[Material provided Boundary: Start]

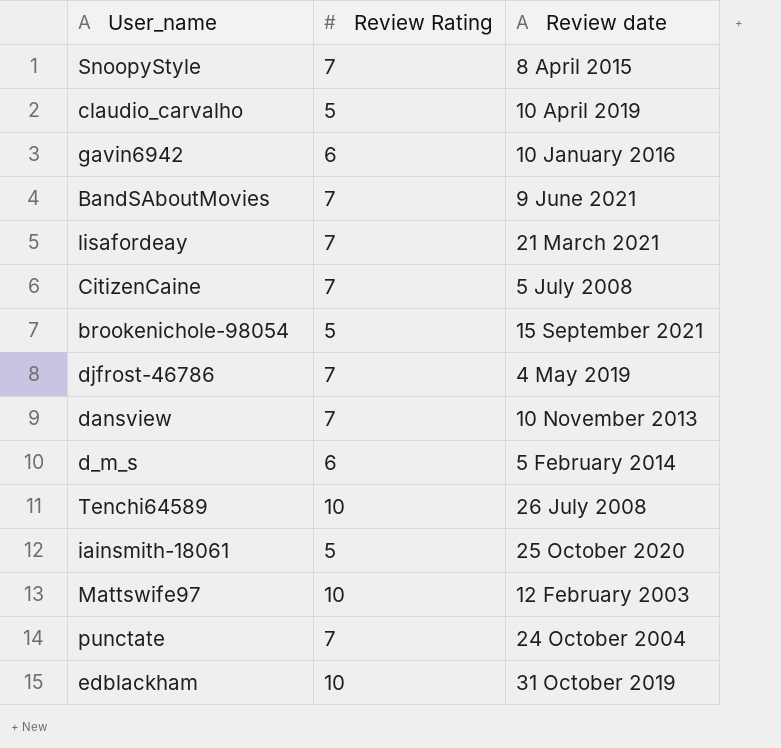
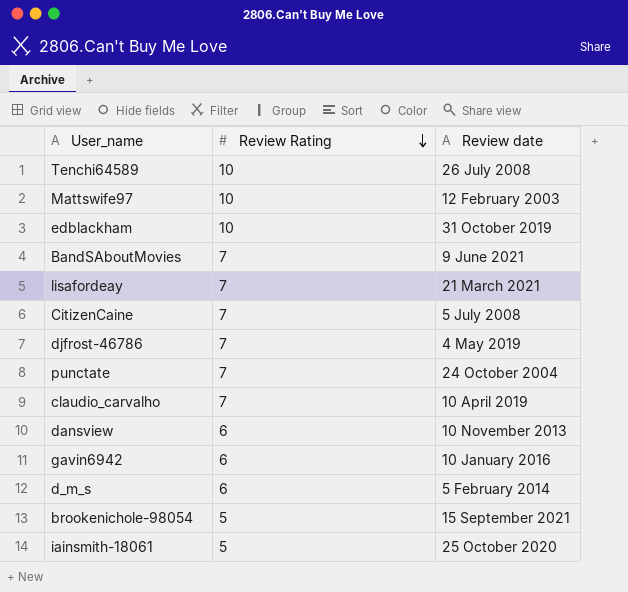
row order: none -> Review Rating descending
row SnoopyStyle: 7 | 8 April 2015 -> none
claudio_carvalho | Review Rating: 5 -> 7
dansview | Review Rating: 7 -> 6

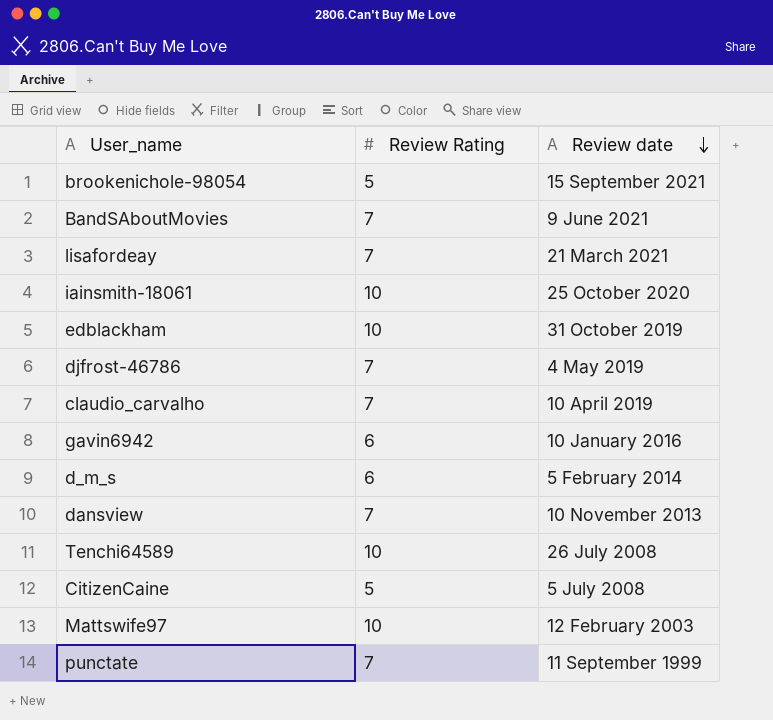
row order: Review Rating descending -> Review date descending
iainsmith-18061 | Review Rating: 5 -> 10
dansview | Review Rating: 6 -> 7
CitizenCaine | Review Rating: 7 -> 5
punctate | Review date: 24 October 2004 -> 11 September 1999

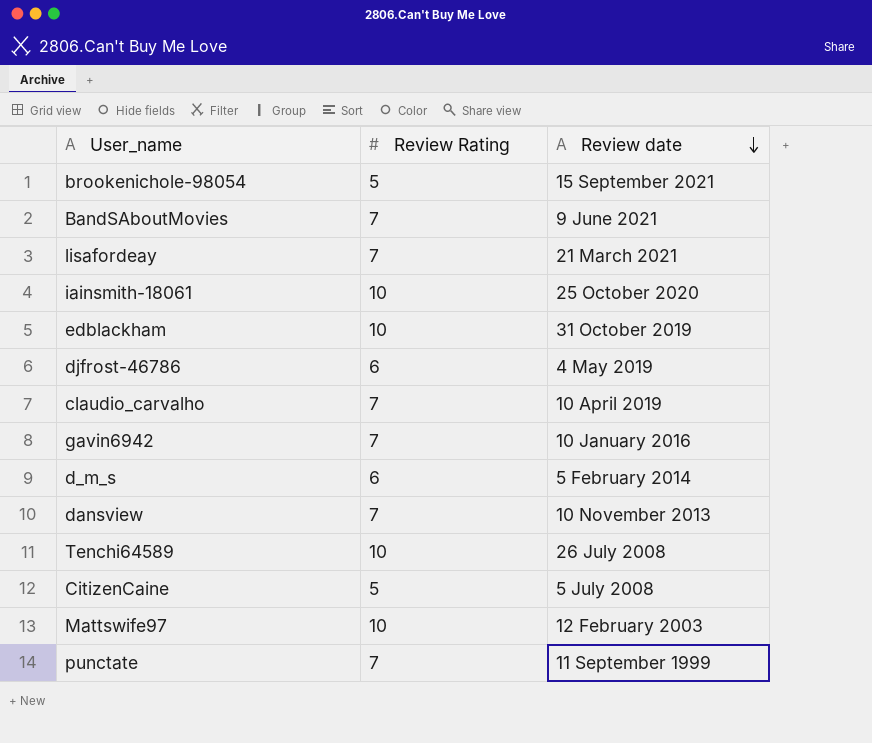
djfrost-46786 | Review Rating: 7 -> 6
gavin6942 | Review Rating: 6 -> 7

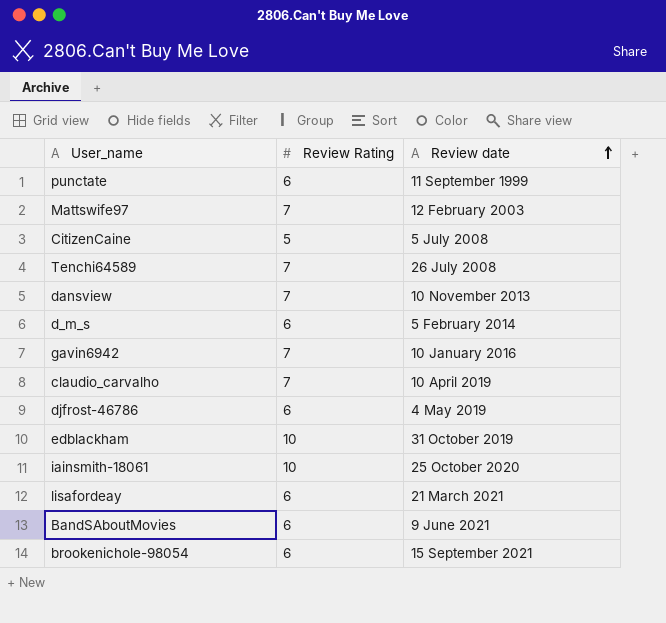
row order: Review date descending -> Review date ascending
punctate | Review Rating: 7 -> 6
Mattswife97 | Review Rating: 10 -> 7
Tenchi64589 | Review Rating: 10 -> 7
lisafordeay | Review Rating: 7 -> 6
BandSAboutMovies | Review Rating: 7 -> 6
brookenichole-98054 | Review Rating: 5 -> 6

[Material provided Boundary: End]

Could you retype every record exactly, leaving the pictures out?

row order: none -> Review Rating descending
row SnoopyStyle: 7 | 8 April 2015 -> none
claudio_carvalho | Review Rating: 5 -> 7
dansview | Review Rating: 7 -> 6

row order: Review Rating descending -> Review date descending
iainsmith-18061 | Review Rating: 5 -> 10
dansview | Review Rating: 6 -> 7
CitizenCaine | Review Rating: 7 -> 5
punctate | Review date: 24 October 2004 -> 11 September 1999

djfrost-46786 | Review Rating: 7 -> 6
gavin6942 | Review Rating: 6 -> 7

row order: Review date descending -> Review date ascending
punctate | Review Rating: 7 -> 6
Mattswife97 | Review Rating: 10 -> 7
Tenchi64589 | Review Rating: 10 -> 7
lisafordeay | Review Rating: 7 -> 6
BandSAboutMovies | Review Rating: 7 -> 6
brookenichole-98054 | Review Rating: 5 -> 6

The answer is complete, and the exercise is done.